It’s the reason I don’t like to be looked at, why I sometimes wish I was invisible, why I have hated my body for 20 years, and linked to why I started down the road to anorexia.

It was evening, that time between the brightness of day and the deep darkness of night.  We were in his room, listening to music and…I don’t know what words to describe it with…if it had been consensual I would describe it as “fooling around” or “making out”  but in this case those words don’t have an accurate feel.  We were alone in his room, in the dark and he was abusing me.  Sarah McLaughlin was playing on the CD player “hold on, hold on to yourself, for this is going to hurt like hell…

I remember the blinds were dark,  maybe navy blue, they were shut, but a small amount of light came in between the cracks.  The head of the bed was directly to the right of the window.  I remember the bedspread being navy as well.  There was a dark mood to the space.  So often when we were in his room, his family was home.  Technically if I had screamed, yelled, or run away, someone would have heard.  We were rarely completely alone.  But I felt so much shame, I blamed myself, I felt dirty and I felt like it was my fault.  It never really occurred to me to tell his parents, I felt they would blame me, or not believe me, that they would tell my parents, that somehow I’d be in trouble.  So I learned to disassociate, I stayed quiet, I did what he wanted.   Sometimes I said no, but I never fought back or physically resisted.  I learned quickly that my “no” meant nothing to him.

That evening, he wanted to look at me.  He made me take off my clothes, except my underwear which I always stubbornly refused to remove.  I was afraid to get pregnant and I somehow felt like keeping them on would protect me.

He made me stand across the room from him.  He lay, semi-reclined, on his bed, staring at me.  Just staring.  I felt like an object.  I felt like this one moment solidified the sense of shame that had been growing and building inside me, like dark twisty vines blocking out all the light of my once bright self esteem.  I crossed my arms across my chest, trying to hide myself from his prying eyes.  I felt his actions were motivated by lust.
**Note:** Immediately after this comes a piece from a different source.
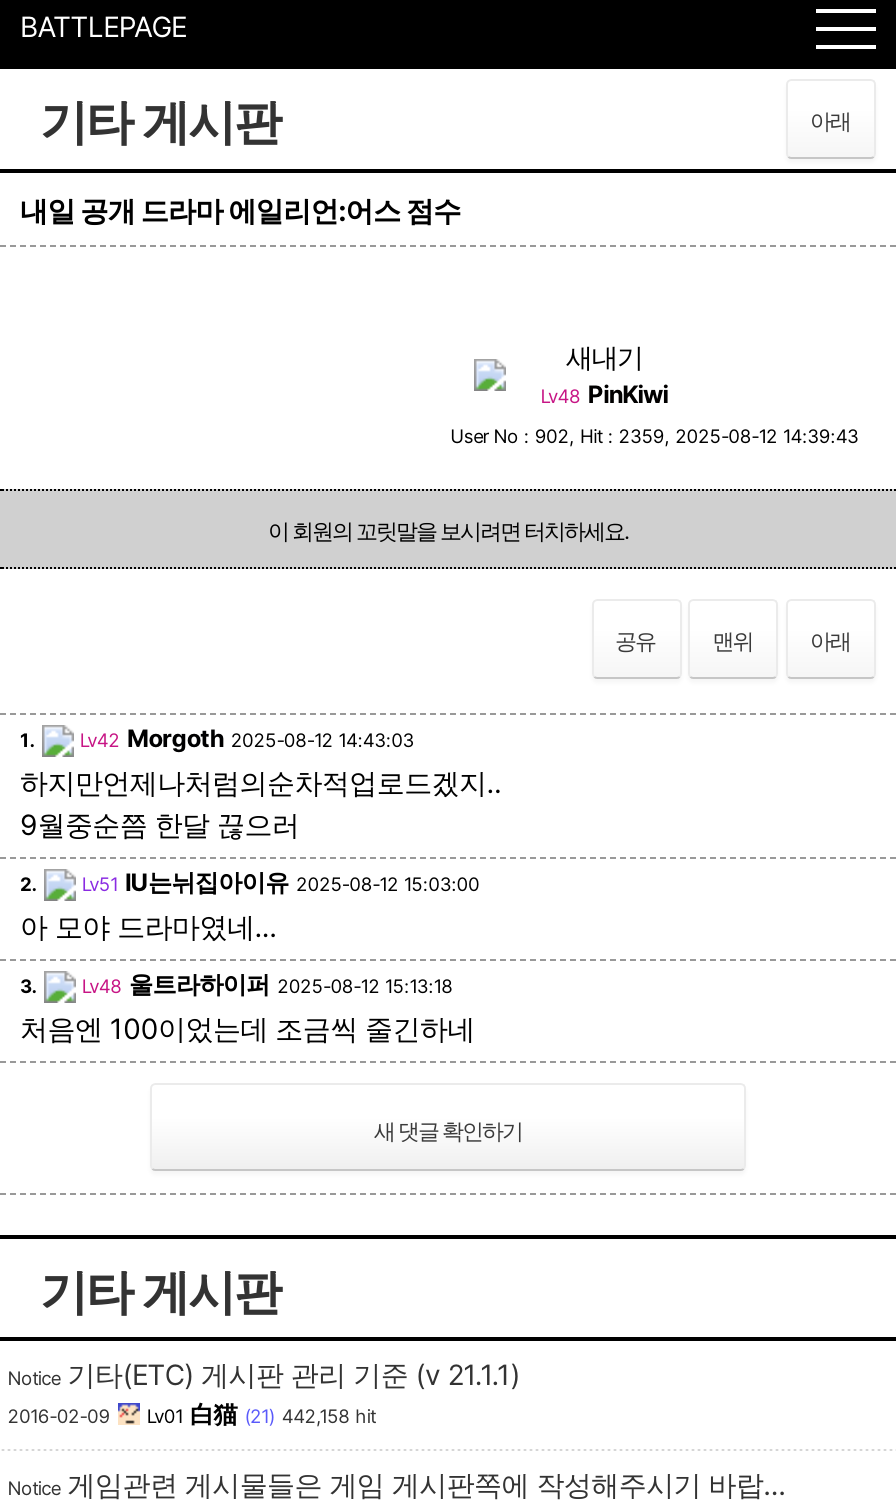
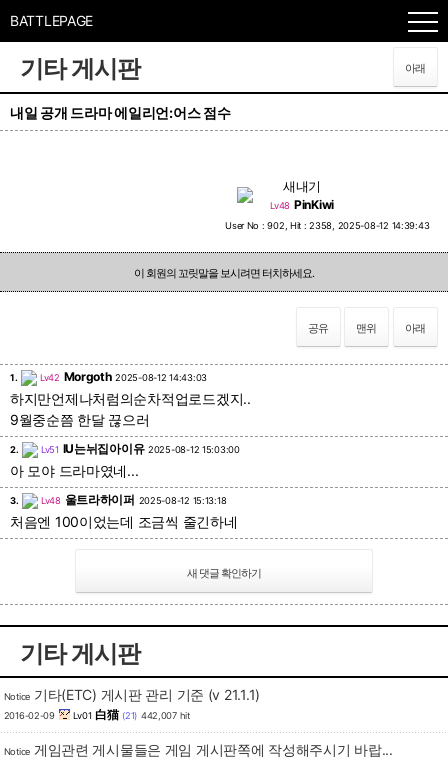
- User No : 902, Hit : 2359, 2025-08-12 14:39:43
+ User No : 902, Hit : 2358, 2025-08-12 14:39:43

- 2016-02-09 Lv01 白猫 (21) 442,158 hit
+ 2016-02-09 Lv01 白猫 (21) 442,007 hit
I didn’t feel loved or cared for.  I felt afraid and I felt ashamed.   I don’t know how long I stood there for, but it felt like an eternity before I was able to hide under the duvet again.  I don’t really remember what happened before or after.  I only remember those moments of exposure.

Years later, much more recently, I was dating someone.  The first time I took my clothes off, in my own room, safe and because I wanted to.  He looked at me, and I had flashbacks so intense that I almost passed out.  I had to sit down, suddenly on the bed.  The room was spinning, my heart was racing, I was so dizzy I felt blackness around the edges of my eyes.  And I was trembling, shaking really.    It took a few minutes of lying down for my body to return to a normal state.   This is what PTSD means to me.  The rapid trip between enjoying a sexual moment and being almost paralyzed with extreme physical symptoms.  The panic/flashback is often followed by tears, physical pain and nausea.  I sometimes have difficultly talking or expressing what is happening.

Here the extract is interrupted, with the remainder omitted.